Examinée lors d’une séance plénière dirigée par le président du Sénat, le Dr Haroun Kabadi, en présence du ministre de la Santé publique, le Dr Abdelmadjid Abderahim, cette initiative définit les règles juridiques et sanitaires de la greffe de reins. Pour le gouvernement, l’objectif est de développer l’accès aux soins de haute technicité sur le territoire national afin de prendre en charge les patients atteints d’insuffisance rénale terminale.
Lors des débats, les parlementaires ont examiné les mécanismes de sécurisation du dispositif.

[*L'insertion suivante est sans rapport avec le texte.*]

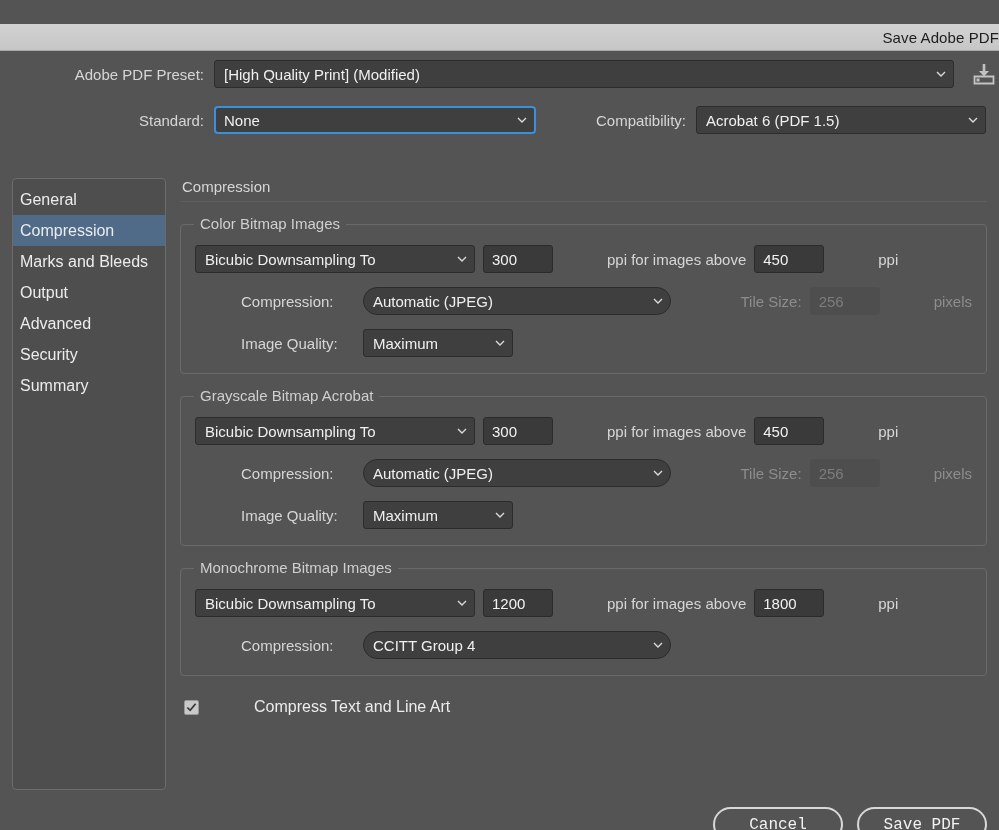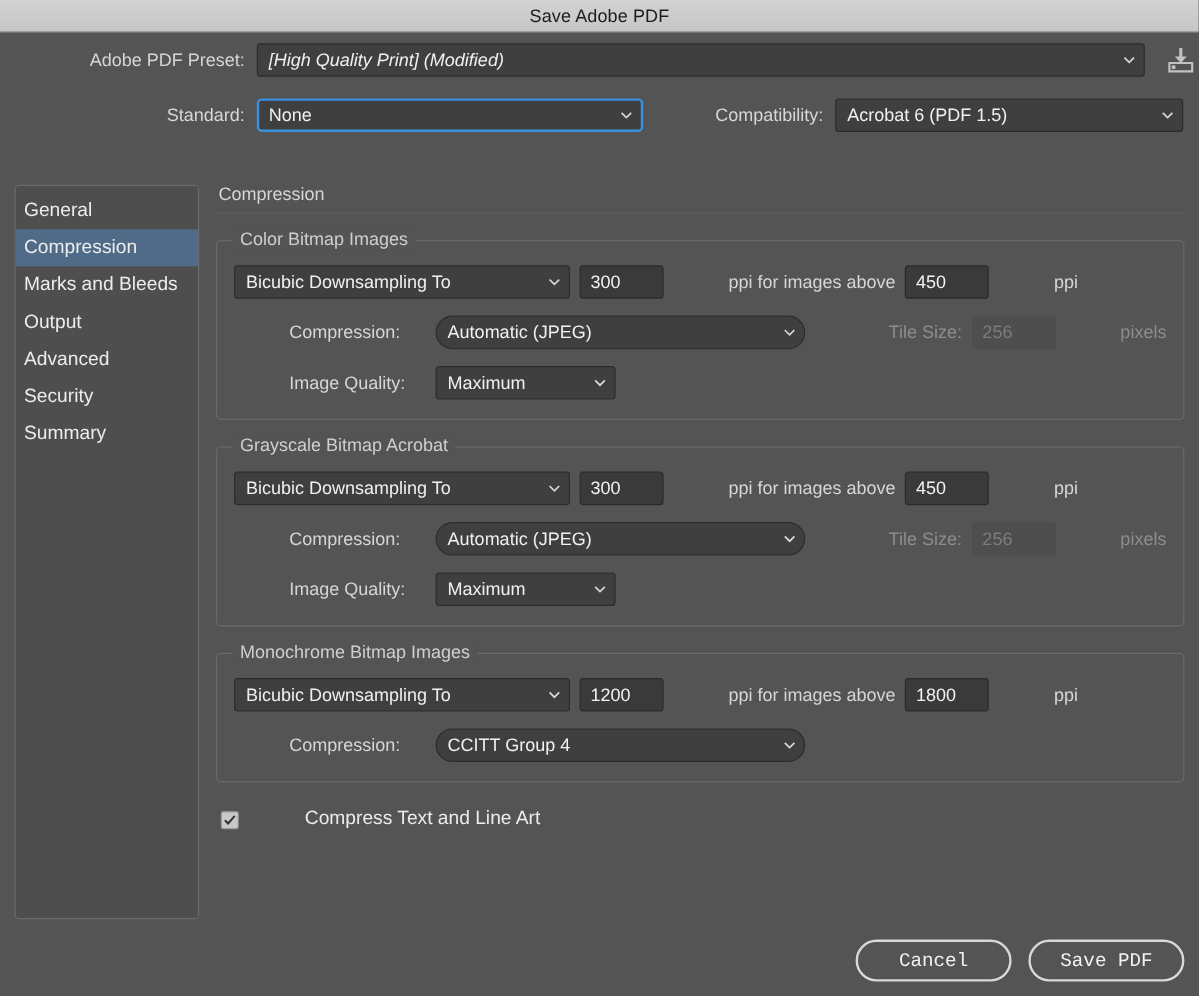--- a/index.html
+++ b/index.html
@@ -21,7 +21,7 @@
     height: 27px;
     background: linear-gradient(180deg, #d2d2d2 0%, #c6c6c6 100%);
     border-bottom: 1px solid #a8a8a8;
-    display: flex; align-items: center; justify-content: center;
+    display: flex; align-items: center; justify-content: flex-end; margin-top: 24px;
   }
   .titlebar .title {
     font-size: 15px;

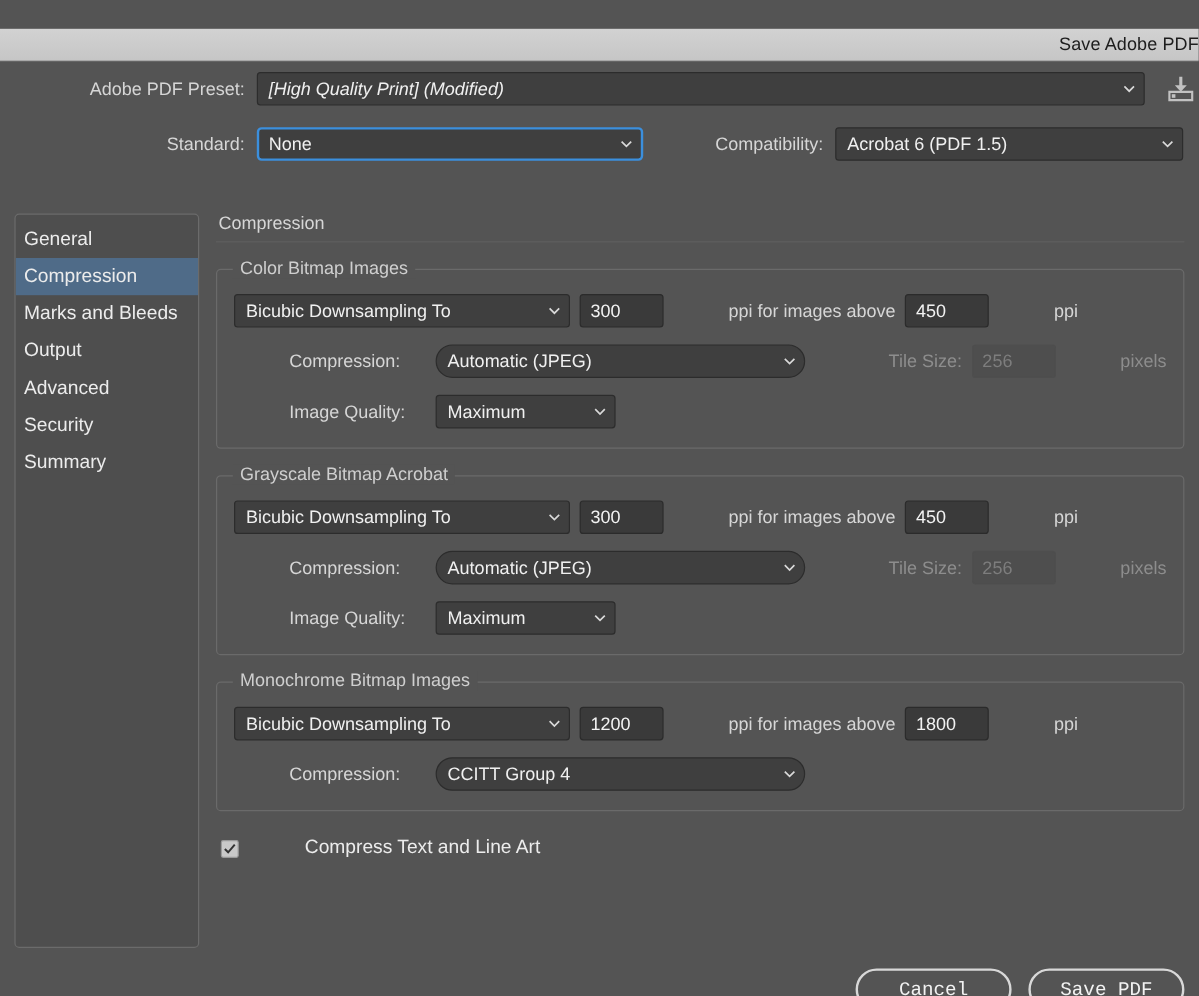--- a/index.html
+++ b/index.html
@@ -88,7 +88,7 @@
     display: flex; align-items: center;
   }
   .row-preset .label { width: 168px; text-align: right; padding-right: 10px; }
-  .row-preset .select { width: 740px; font-style: italic; }
+  .row-preset .select { width: 740px; }
   #save-preset-icon {
     margin-left: 17px;
     width: 26px; height: 26px;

Le texte vise à prévenir les risques de trafic d’organes, à protéger les mineurs et à garantir la vérification du consentement libre ainsi que des liens de parenté entre donneurs et receveurs.
Avant le vote, le ministre de la Santé publique a indiqué que le pays dispose des infrastructures techniques nécessaires pour ces interventions chirurgicales. Il a fait état des accords de coopération médicale signés avec l’Algérie et la Tunisie, prévoyant le transfert de compétences et la formation des équipes médicales locales.
Cette adoption par le Sénat formalise les règles requises pour l’organisation des premières greffes rénales dans le pays.